• Task description: Scan the listing below for the string "none" and copy each line where it turns up.

• Data provided:
▬▬▬▬▬▬

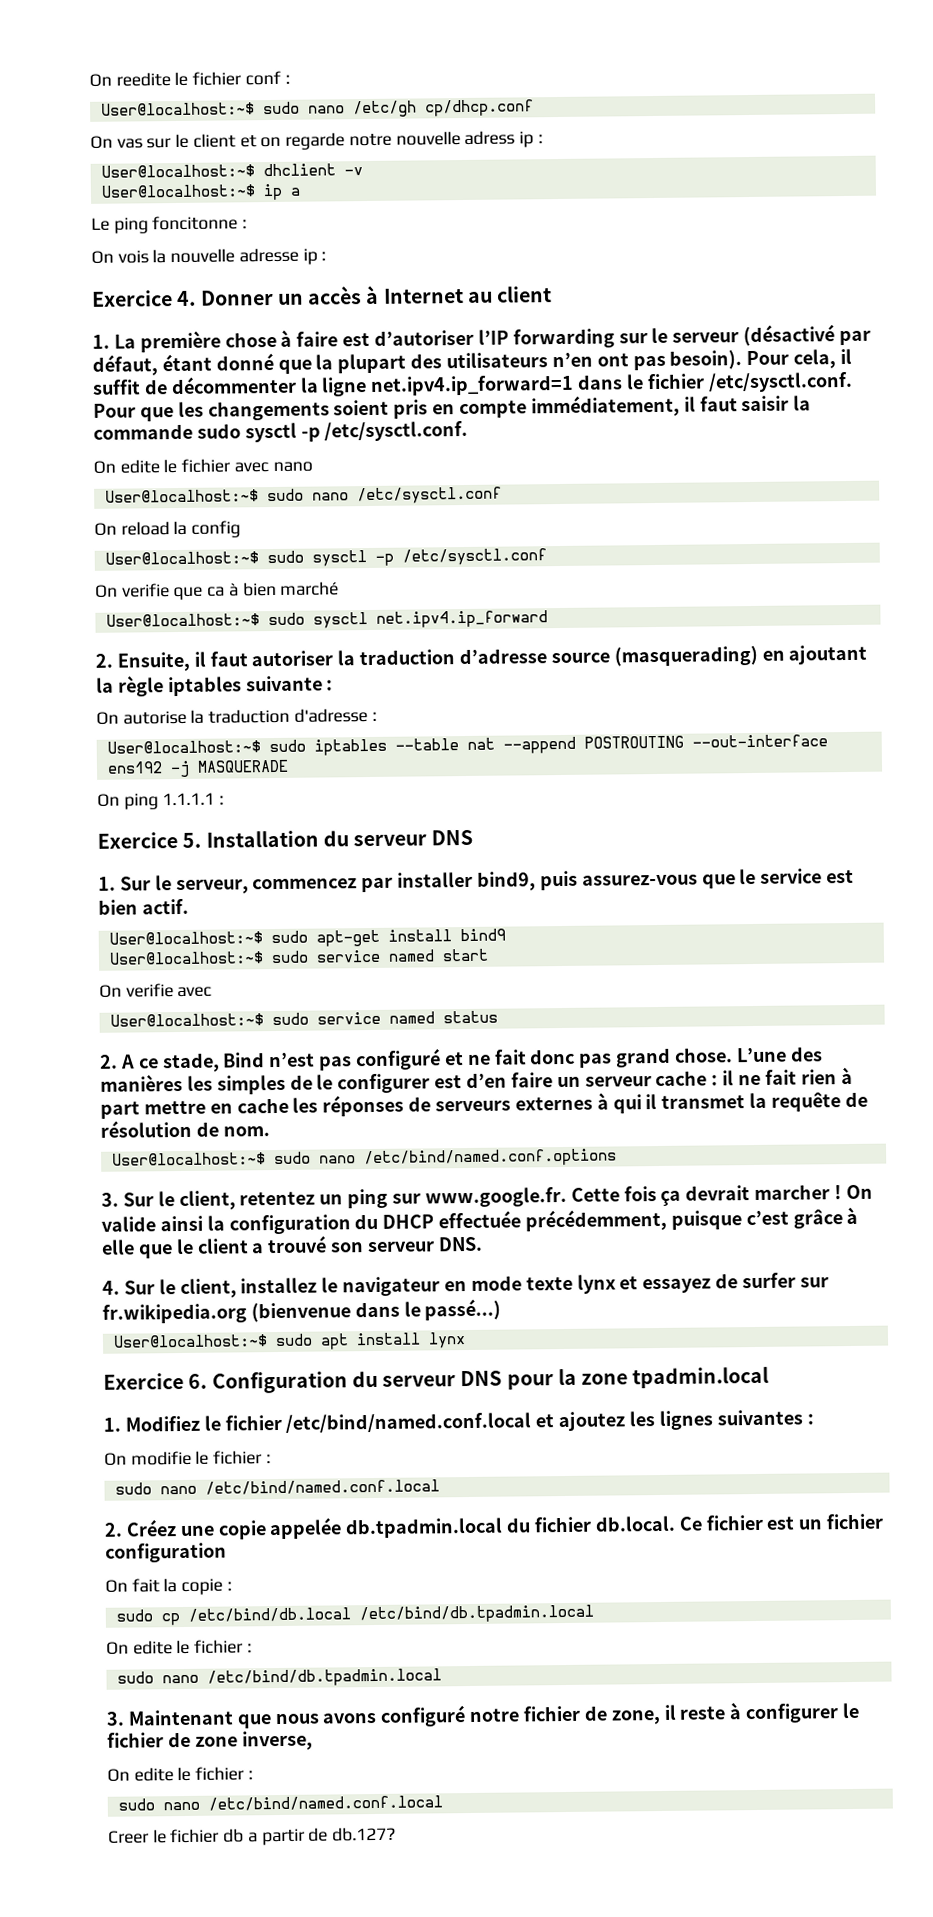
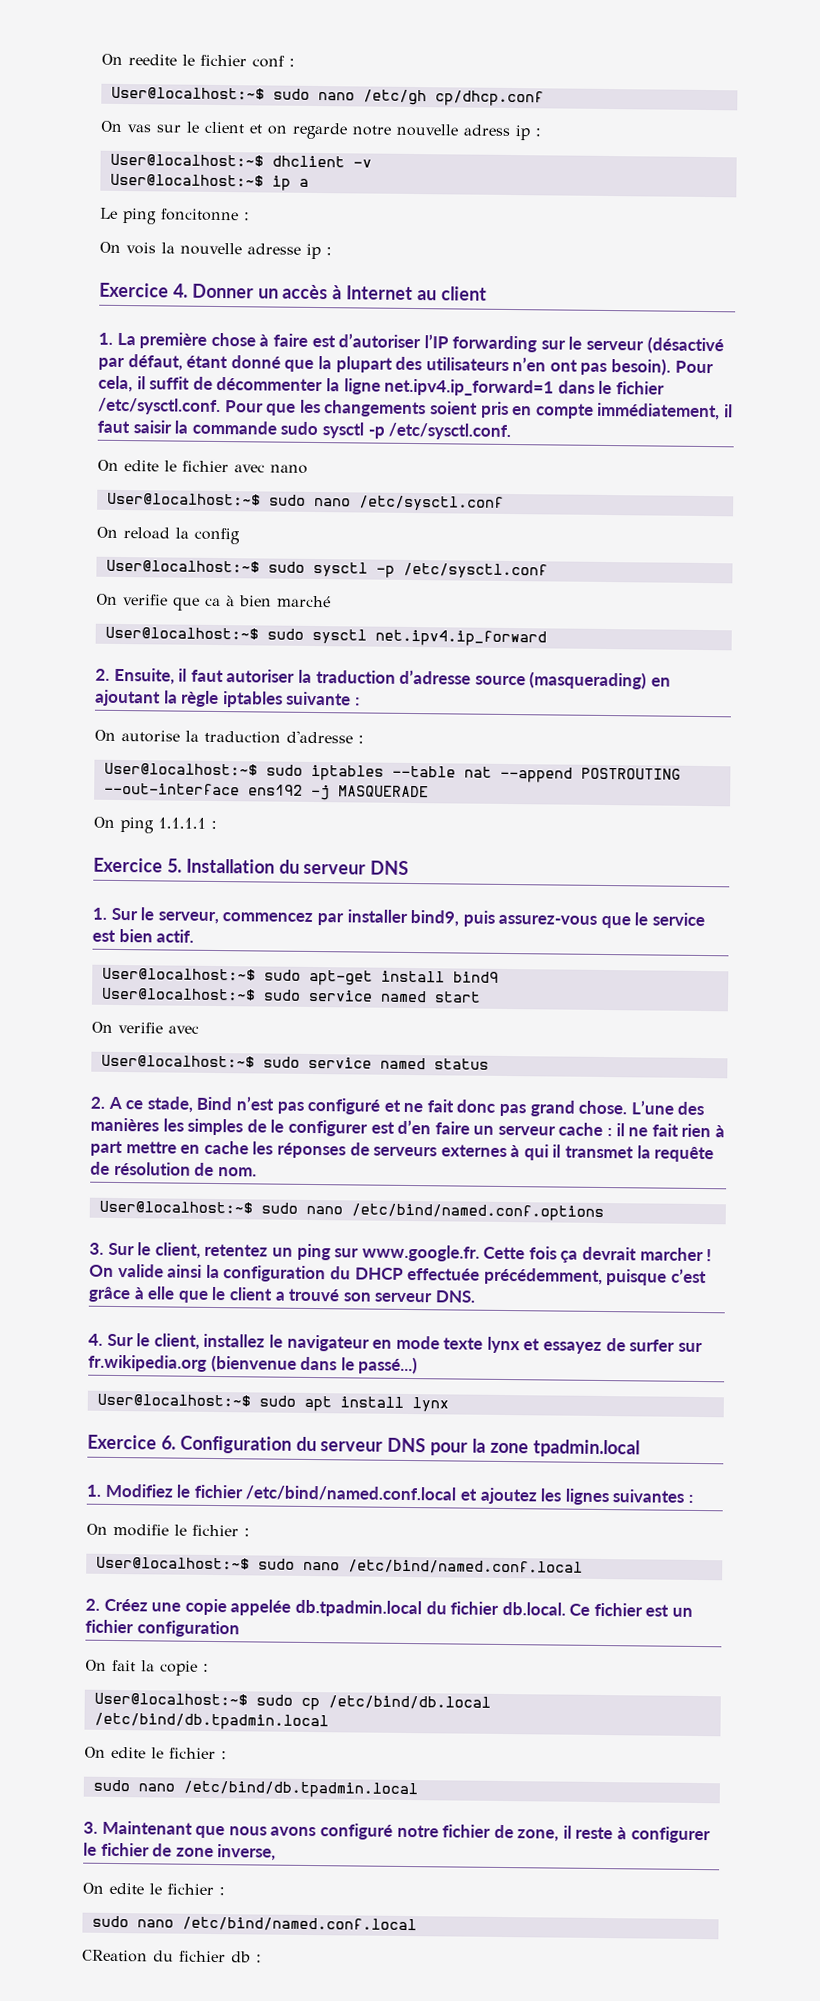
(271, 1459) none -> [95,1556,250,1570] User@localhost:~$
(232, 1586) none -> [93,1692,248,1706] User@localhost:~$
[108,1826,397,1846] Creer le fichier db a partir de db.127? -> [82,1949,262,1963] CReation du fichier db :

▬▬▬▬▬▬

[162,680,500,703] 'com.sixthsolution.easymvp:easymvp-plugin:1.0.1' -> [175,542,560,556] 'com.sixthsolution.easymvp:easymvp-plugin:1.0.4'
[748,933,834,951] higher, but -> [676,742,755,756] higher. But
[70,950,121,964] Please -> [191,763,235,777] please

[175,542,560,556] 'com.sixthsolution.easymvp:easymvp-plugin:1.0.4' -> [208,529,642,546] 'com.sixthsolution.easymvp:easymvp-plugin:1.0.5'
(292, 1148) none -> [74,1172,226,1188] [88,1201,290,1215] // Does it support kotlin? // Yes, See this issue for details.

▬▬▬▬▬▬

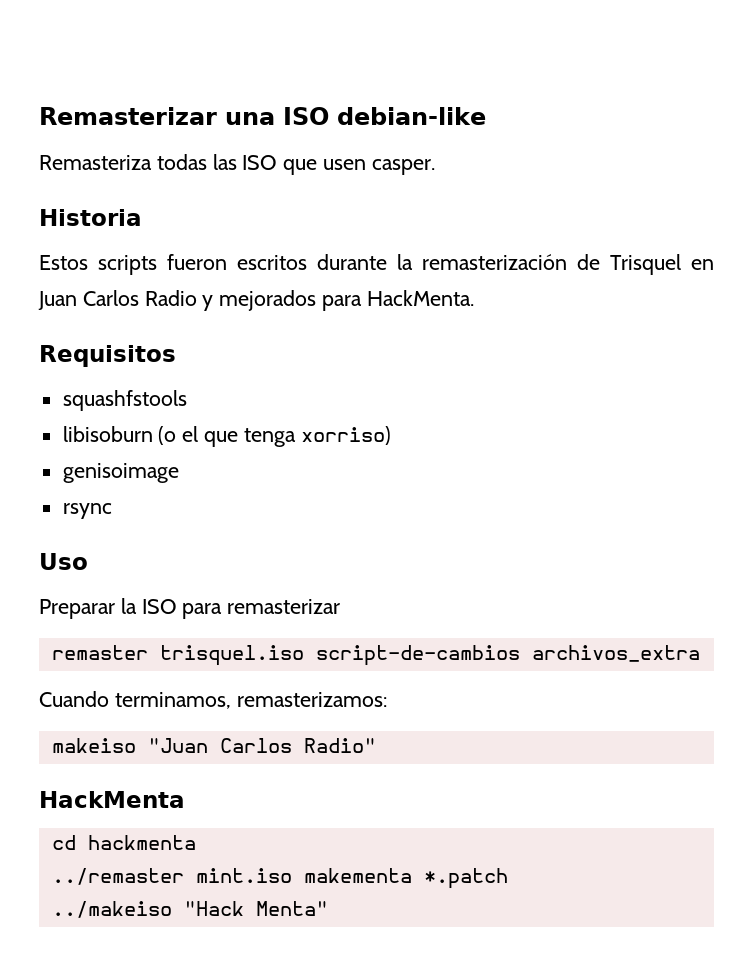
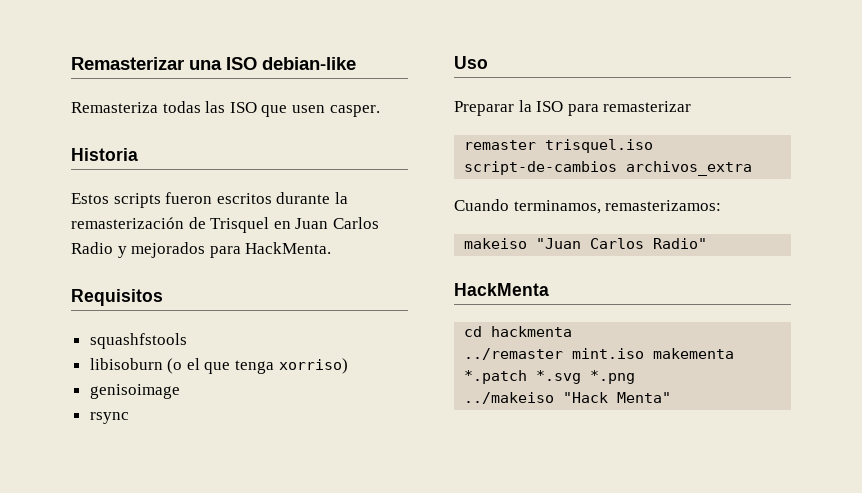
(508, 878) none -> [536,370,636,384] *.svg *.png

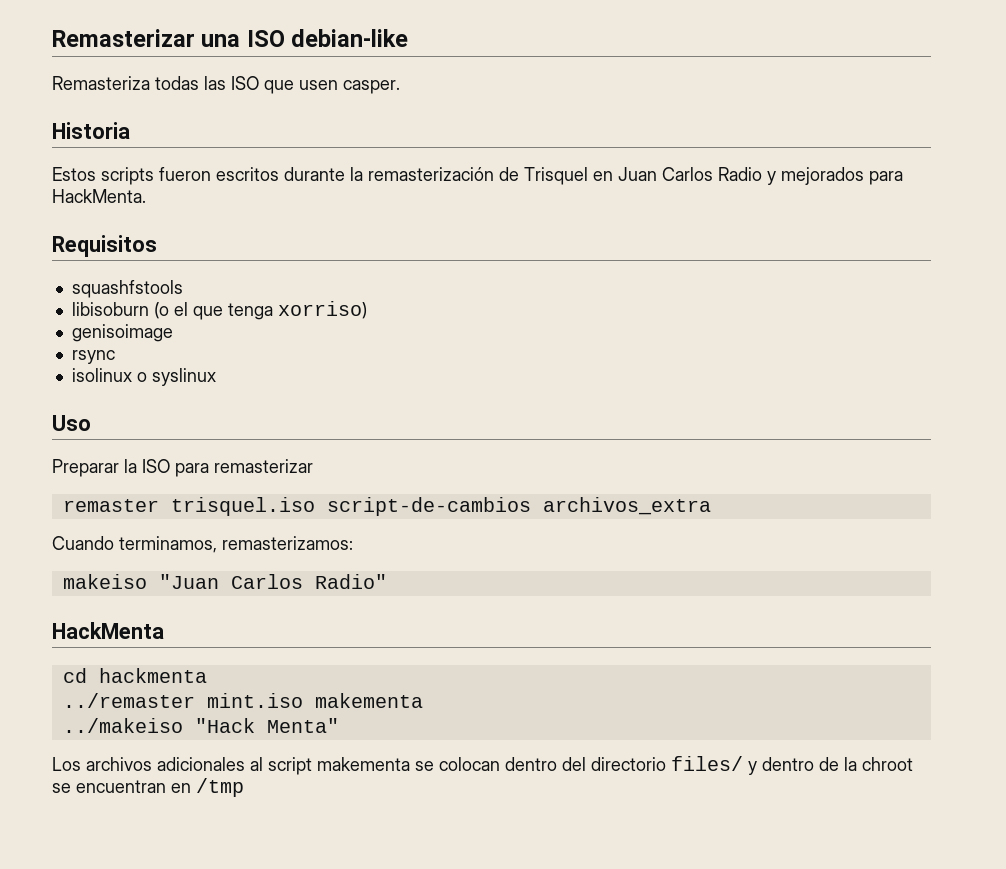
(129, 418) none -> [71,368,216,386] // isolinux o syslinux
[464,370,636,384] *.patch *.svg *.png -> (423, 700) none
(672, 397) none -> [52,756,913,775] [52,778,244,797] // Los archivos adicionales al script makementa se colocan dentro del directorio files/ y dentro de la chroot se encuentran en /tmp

▬▬▬▬▬▬

• The completed task:
(271, 1459) none -> [95,1556,250,1570] User@localhost:~$
(232, 1586) none -> [93,1692,248,1706] User@localhost:~$
(292, 1148) none -> [74,1172,226,1188] [88,1201,290,1215] // Does it support kotlin? // Yes, See this issue for details.
(508, 878) none -> [536,370,636,384] *.svg *.png
(129, 418) none -> [71,368,216,386] // isolinux o syslinux
[464,370,636,384] *.patch *.svg *.png -> (423, 700) none
(672, 397) none -> [52,756,913,775] [52,778,244,797] // Los archivos adicionales al script makementa se colocan dentro del directorio files/ y dentro de la chroot se encuentran en /tmp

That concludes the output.